Aim of the exercise –
Please return each of the entries exactly, minus their pictures.

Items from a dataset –
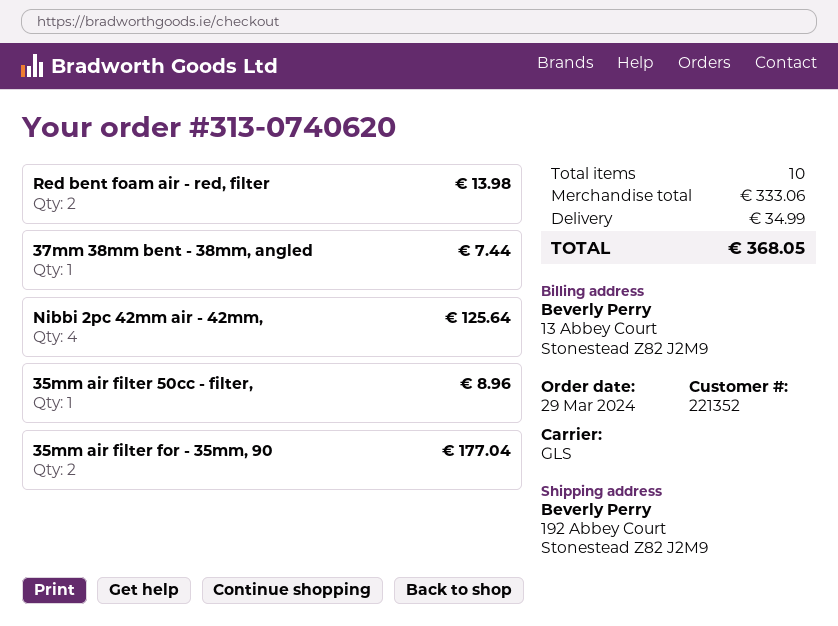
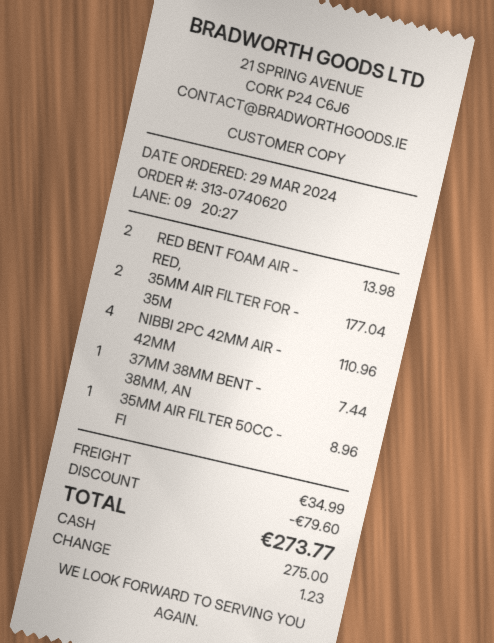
Nibbi 2pc 42mm air - 42mm,: 4 for 125.64 -> 4 for 110.96
discount: none -> 79.60
total: 368.05 -> 273.77

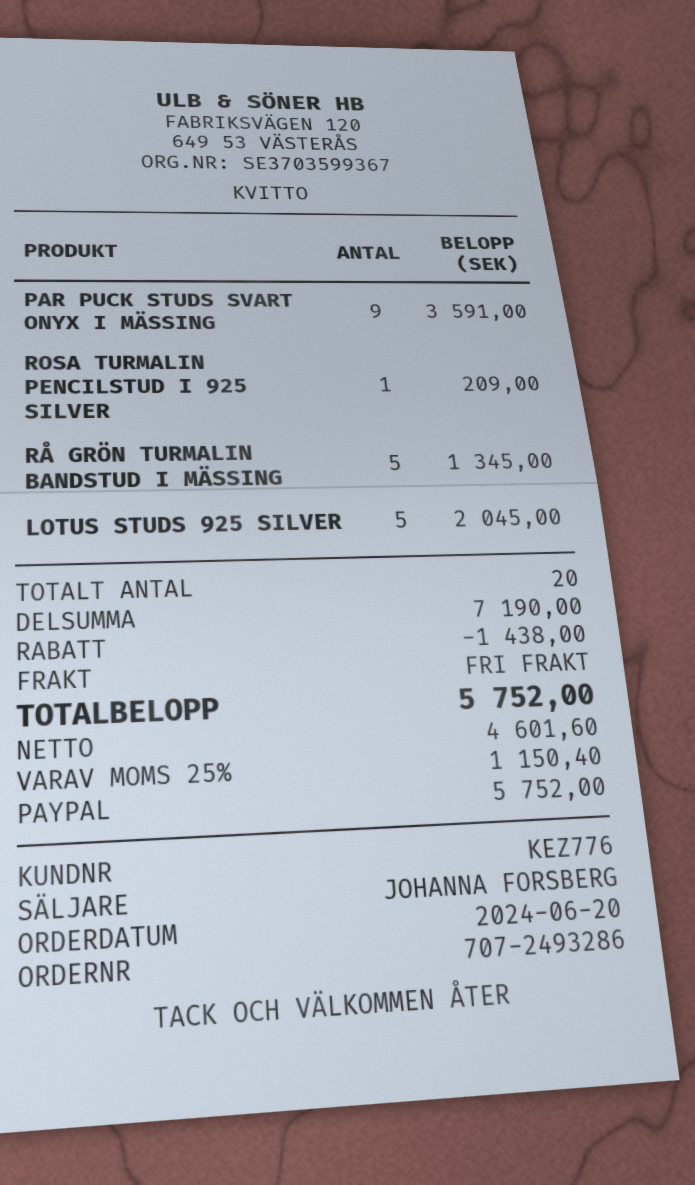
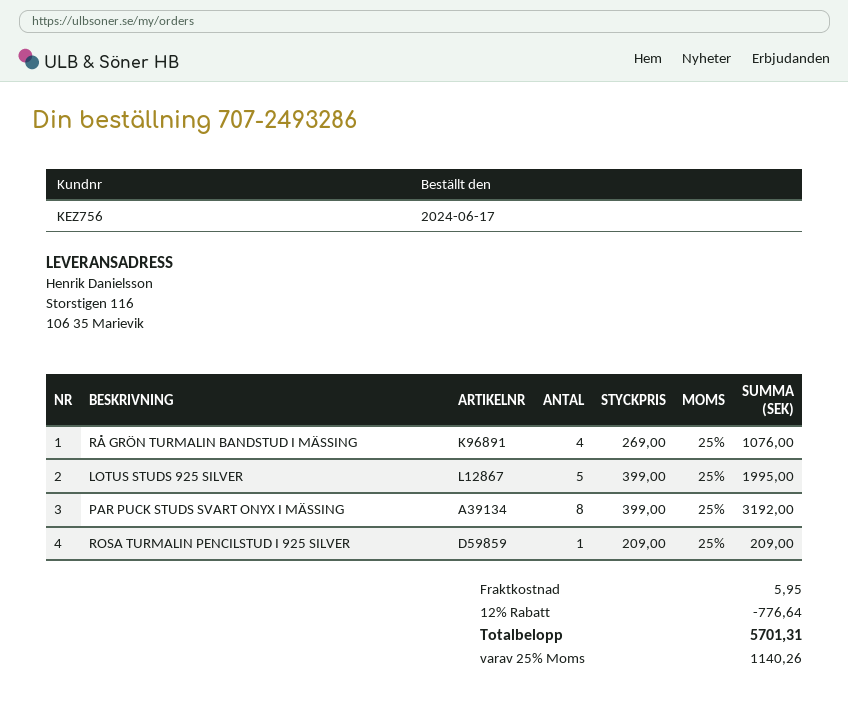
order date: 2024-06-20 -> 2024-06-17
customer number: KEZ776 -> KEZ756
PAR PUCK STUDS SVART ONYX I MÄSSING: 9 for 3591.00 -> 8 for 3192.00
RÅ GRÖN TURMALIN BANDSTUD I MÄSSING: 5 for 1345.00 -> 4 for 1076.00
LOTUS STUDS 925 SILVER: 5 for 2045.00 -> 5 for 1995.00
discount: 1438.00 -> 776.64
shipping: 0.00 -> 5.95
tax: 25% = 1150.40 -> 25% = 1140.26
total: 5752.00 -> 5701.31

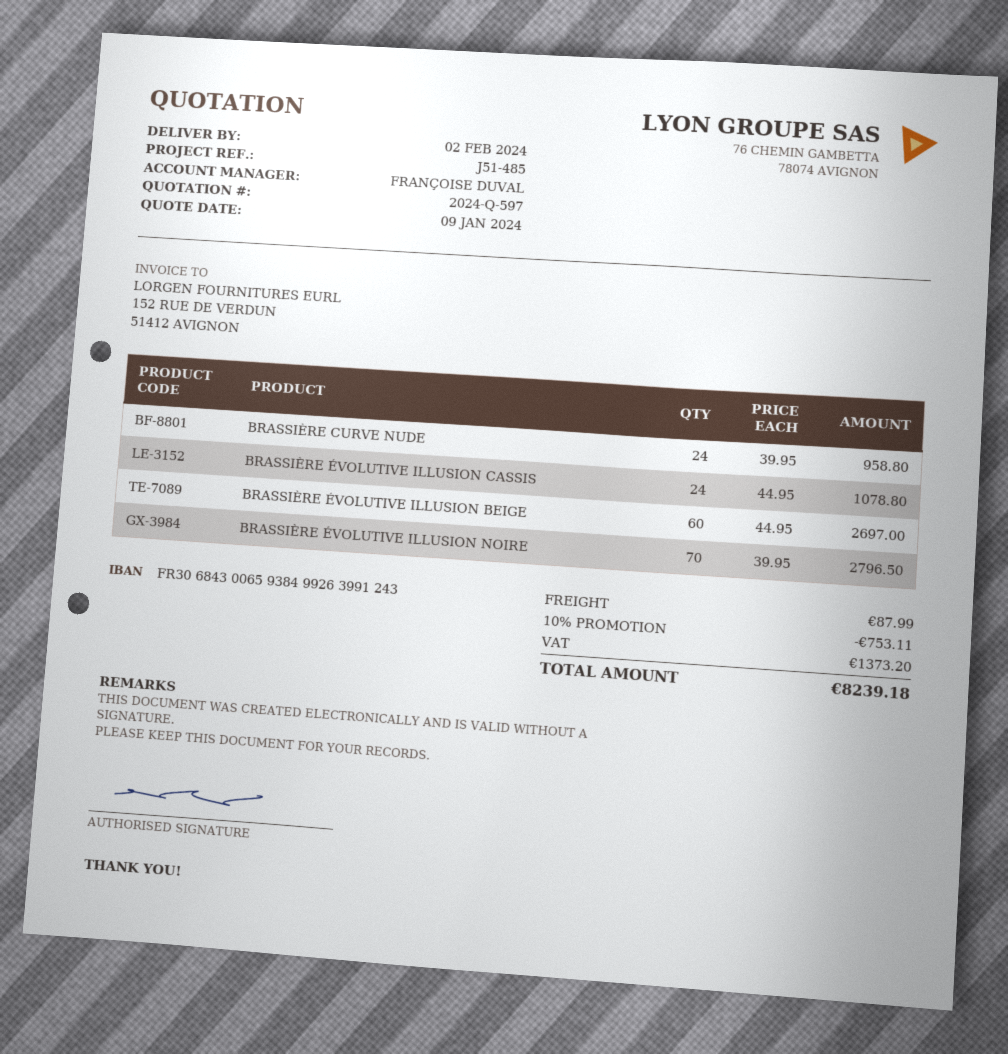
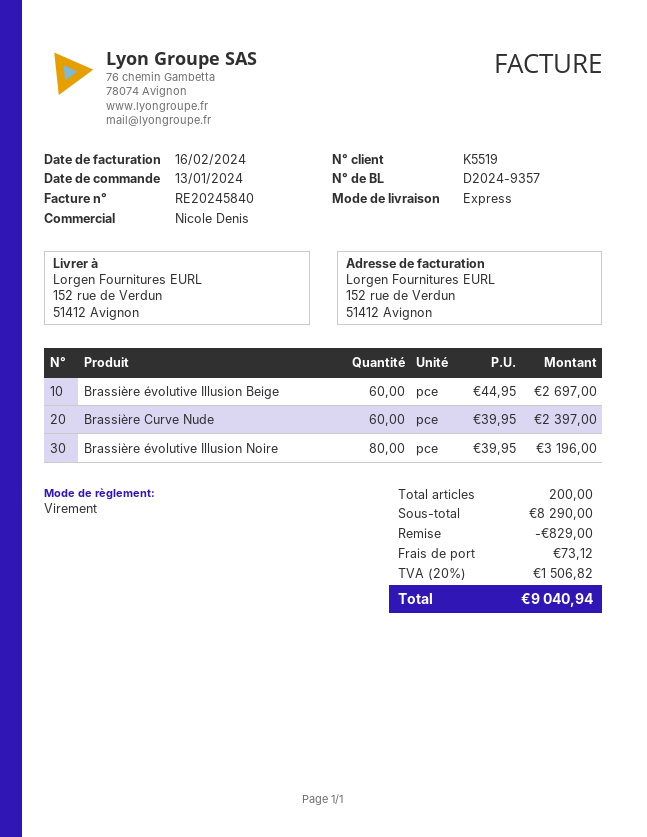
sales rep: FRANÇOISE DUVAL -> Nicole Denis
BRASSIÈRE CURVE NUDE: 24 x 39.95 = 958.80 -> 60 x 39.95 = 2397.00
BRASSIÈRE ÉVOLUTIVE ILLUSION CASSIS: 24 x 44.95 = 1078.80 -> none
BRASSIÈRE ÉVOLUTIVE ILLUSION NOIRE: 70 x 39.95 = 2796.50 -> 80 x 39.95 = 3196.00
discount: 753.11 -> 829.00
shipping: 87.99 -> 73.12
tax: 1373.20 -> 1506.82
total: 8239.18 -> 9040.94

Response to this task –
Nibbi 2pc 42mm air - 42mm,: 4 for 125.64 -> 4 for 110.96
discount: none -> 79.60
total: 368.05 -> 273.77

order date: 2024-06-20 -> 2024-06-17
customer number: KEZ776 -> KEZ756
PAR PUCK STUDS SVART ONYX I MÄSSING: 9 for 3591.00 -> 8 for 3192.00
RÅ GRÖN TURMALIN BANDSTUD I MÄSSING: 5 for 1345.00 -> 4 for 1076.00
LOTUS STUDS 925 SILVER: 5 for 2045.00 -> 5 for 1995.00
discount: 1438.00 -> 776.64
shipping: 0.00 -> 5.95
tax: 25% = 1150.40 -> 25% = 1140.26
total: 5752.00 -> 5701.31

sales rep: FRANÇOISE DUVAL -> Nicole Denis
BRASSIÈRE CURVE NUDE: 24 x 39.95 = 958.80 -> 60 x 39.95 = 2397.00
BRASSIÈRE ÉVOLUTIVE ILLUSION CASSIS: 24 x 44.95 = 1078.80 -> none
BRASSIÈRE ÉVOLUTIVE ILLUSION NOIRE: 70 x 39.95 = 2796.50 -> 80 x 39.95 = 3196.00
discount: 753.11 -> 829.00
shipping: 87.99 -> 73.12
tax: 1373.20 -> 1506.82
total: 8239.18 -> 9040.94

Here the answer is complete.